- **Work item**
Nothing but the pictures may be left out. Restate the rest of the entries word for word.

- **Records for this exercise**
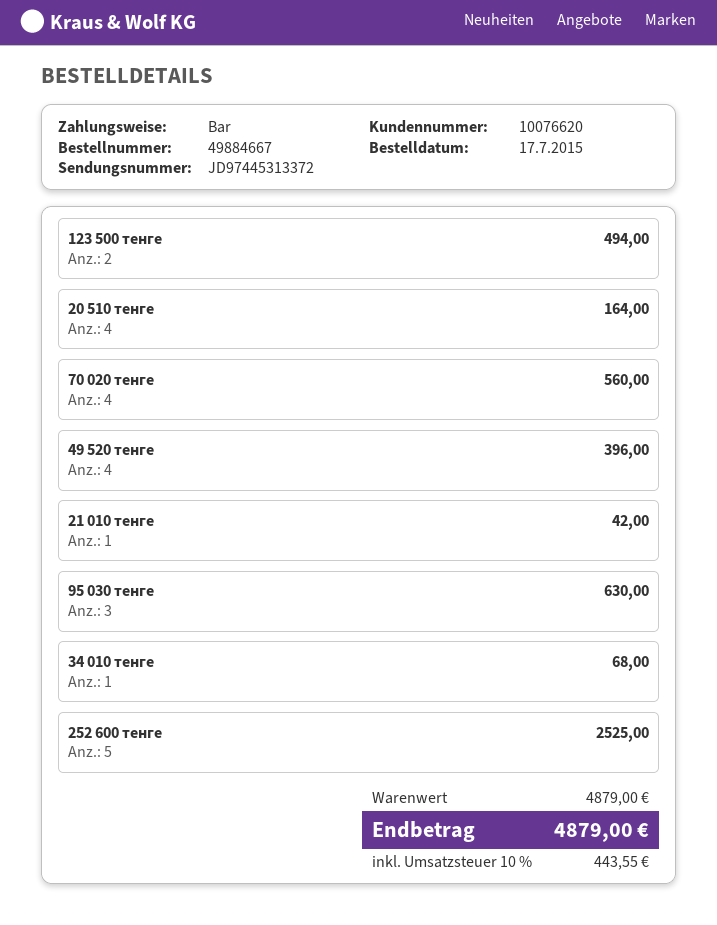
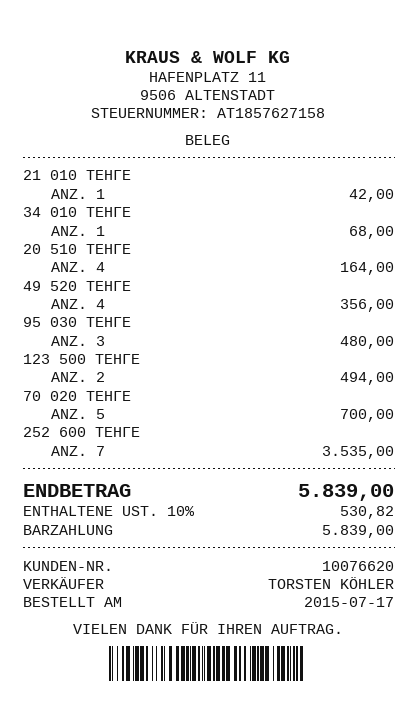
70 020 тенге: 4 for 560.00 -> 5 for 700.00
49 520 тенге: 4 for 396.00 -> 4 for 356.00
95 030 тенге: 3 for 630.00 -> 3 for 480.00
252 600 тенге: 5 for 2525.00 -> 7 for 3535.00
tax: 10% = 443.55 -> 10% = 530.82
total: 4879.00 -> 5839.00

- **Written solution**
70 020 тенге: 4 for 560.00 -> 5 for 700.00
49 520 тенге: 4 for 396.00 -> 4 for 356.00
95 030 тенге: 3 for 630.00 -> 3 for 480.00
252 600 тенге: 5 for 2525.00 -> 7 for 3535.00
tax: 10% = 443.55 -> 10% = 530.82
total: 4879.00 -> 5839.00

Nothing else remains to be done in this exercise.